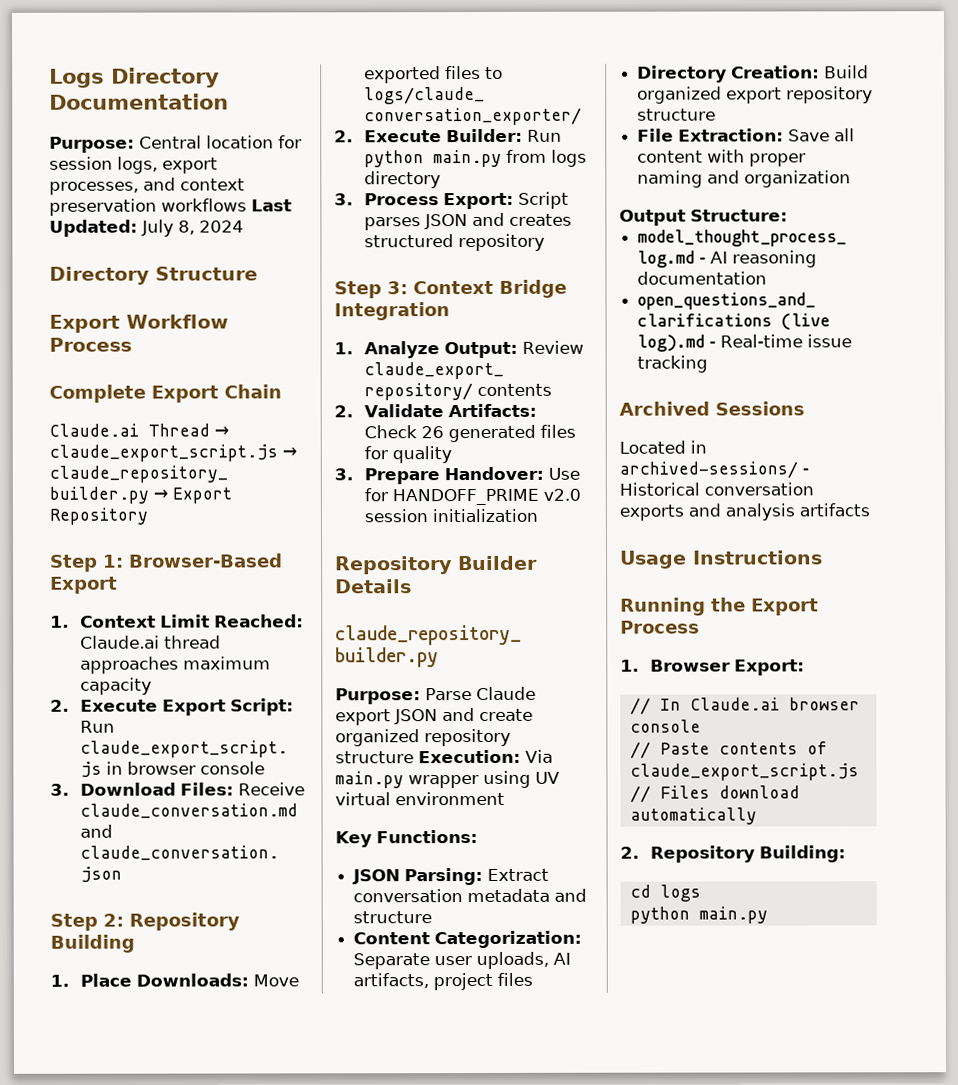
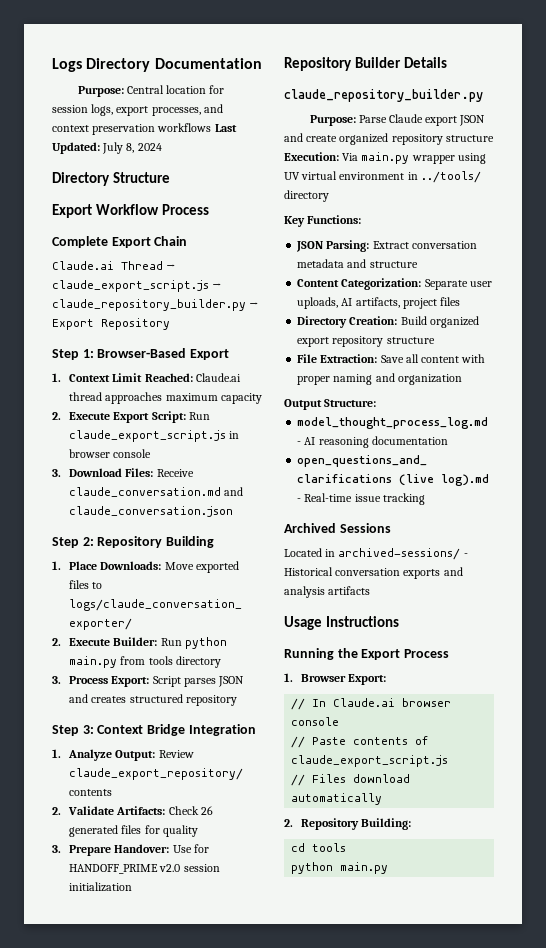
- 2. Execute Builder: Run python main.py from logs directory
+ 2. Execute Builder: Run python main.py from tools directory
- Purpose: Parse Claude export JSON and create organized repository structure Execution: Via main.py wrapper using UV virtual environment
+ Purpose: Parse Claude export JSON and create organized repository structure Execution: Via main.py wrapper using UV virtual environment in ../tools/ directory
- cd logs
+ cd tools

▶ _What the task asks_
In the copy you write, the data above must appear exactly, with no pictures.

▶ _Answer below_
- 2. Execute Builder: Run python main.py from logs directory
+ 2. Execute Builder: Run python main.py from tools directory
- Purpose: Parse Claude export JSON and create organized repository structure Execution: Via main.py wrapper using UV virtual environment
+ Purpose: Parse Claude export JSON and create organized repository structure Execution: Via main.py wrapper using UV virtual environment in ../tools/ directory
- cd logs
+ cd tools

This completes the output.